Solidarity at the Sakharov Center with Khodorkovsky and all political prisoners in Russia

posted 30 Oct 2013, 13:08 by Rights in Russia   [ updated 30 Oct 2013, 13:17 ]
28 October 2013 

Vera Vasilyeva, October 28, 2013

October 25th 2013 marked 10 years since Mikhail Khodorkovsky, the former CEO of Yukos, was arrested at Tolmachevo airport in Novosibirsk. To mark this date, international Readings were held in the Andrei Sakharov Museum and Public Center in Moscow as a show of solidarity with Khodorkovsky, Platon Lebedev, and all other political prisoners in Russia. 

These Readings are part of a project sponsored by the Berlin International Literature Festival. Public figures, actors, journalists, and other people who are not indifferent came to the exhibition hall of the Sakharov Center where Mikhail Khodorkovsky’s letters to the writers Lyudmila Ulitskaya and Grigory Chkhartishvili, the prisoners of the ‘Bolotnaya case’, and the imprisoned members of the Pussy Riot punk group Nadezhda Tolokonnikova and Maria Alekhina were read. Some of the last words spoken by the former Yukos CEO in the Khamovnichesky Court and his articles written behind bars and published in The New Times, The New York Times, FT Magazine and other publications were also read.

The texts featured Khodorkovsky’s reflections about the fate of his generation, the question of
responsibility, the emergence of civil society in Russia, and his stories of prison life.

Some of the speakers added a few of their own words while reading Mikhail Khodorkovsky’s texts.

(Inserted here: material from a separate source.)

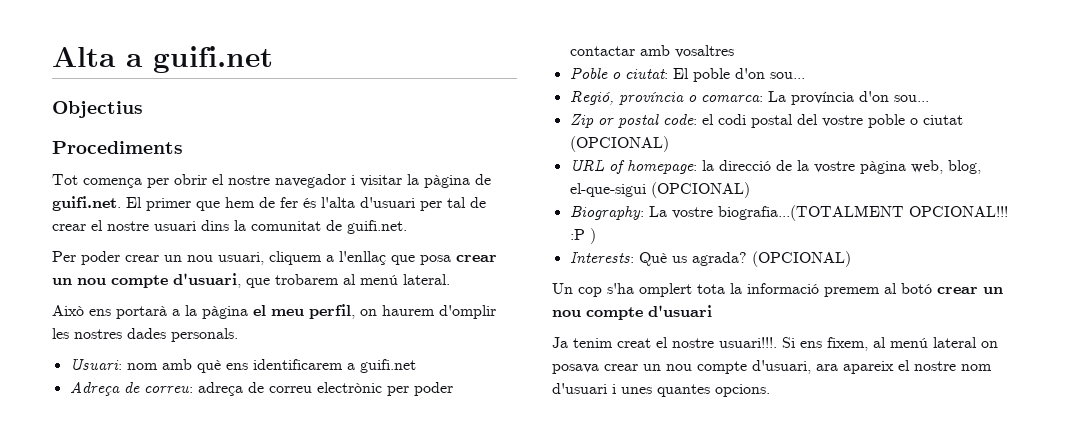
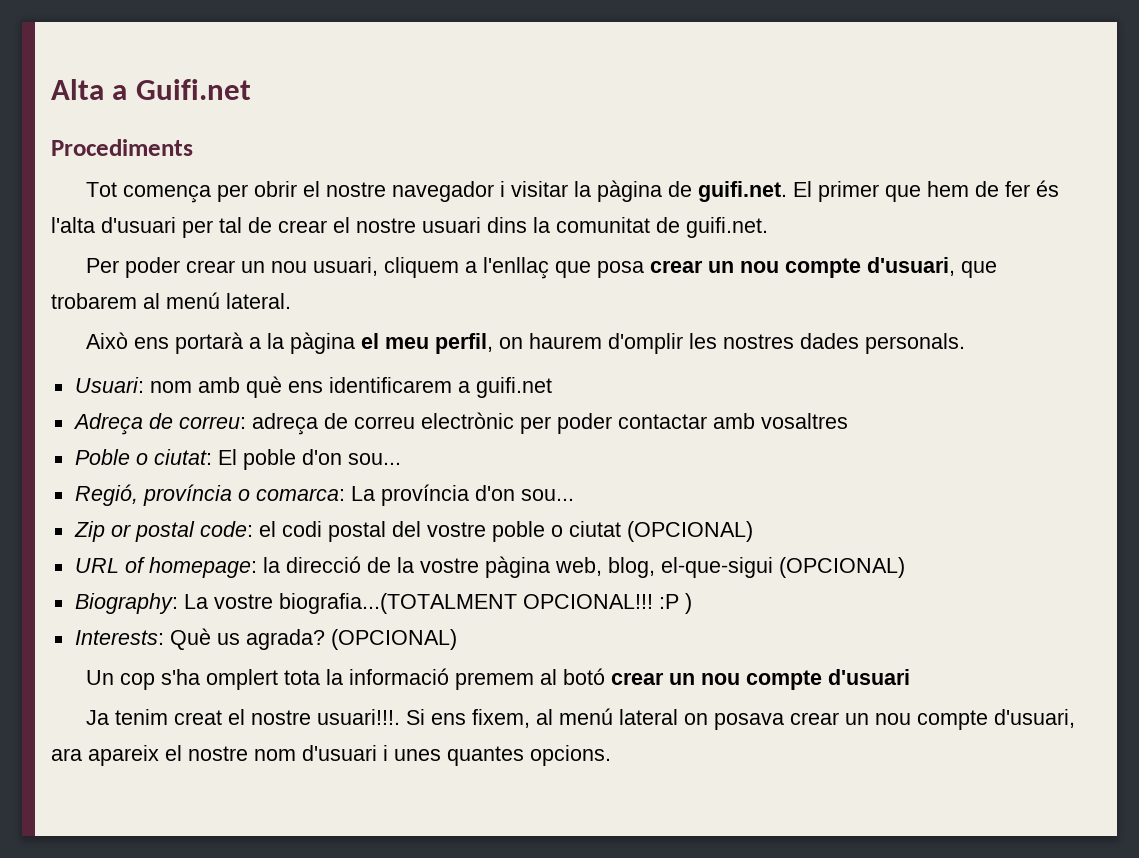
[153,46,273,73] [52,101,143,118] guifi.net // Objectius -> [135,79,251,100] Guifi.net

“I thought he would be released after one day, or maybe after two or three days. Then we counted the weeks, and then we started to count the number of months that he was in prison. Now we are counting the number of years. I don’t want to think about how we will start to count the number of decades, although, as you can see, a decade has already passed by. I can’t speak too long about this without crying. I can say only one thing and this is that he is truly one of the best...perhaps the best person of our times,” said Irina Yasina, leader of the Regional Journalism Club, sharing her memories and feelings with other attendees.

Former Yukos employee Vladimir Pereverzin, who spent seven years and two months in prison, also chose to read out part of Khodorkovsky’s last words in court:

“Those people who started this shameful case, Biryukov, Karimov and the others, at that time contemptuously called us ‘businessmen’ and considered us to be trash who were ready to do anything in order to defend our prosperity and avoid prison. Years have gone by and who has proven themselves to be trash now? Who for the sake of money and out of cowardice has lied, tortured and taken hostages in plain view of the authorities? This is what they called ‘a matter for government’! I am ashamed of my government.”

To which Vladimir Pereverzin added “These people, Biryukov and Karimov, received orders ‘For Merit to the Fatherland’—I am ashamed of such a fatherland.”

Writer Lev Rubinshtein, journalists Ekaterina Gordeyeva and Olga Pispanen, and actress Oksana Mysina were among the participants at the readings. Some of the speeches were made via video.

The event in the Sakharov Center lasted for about three hours.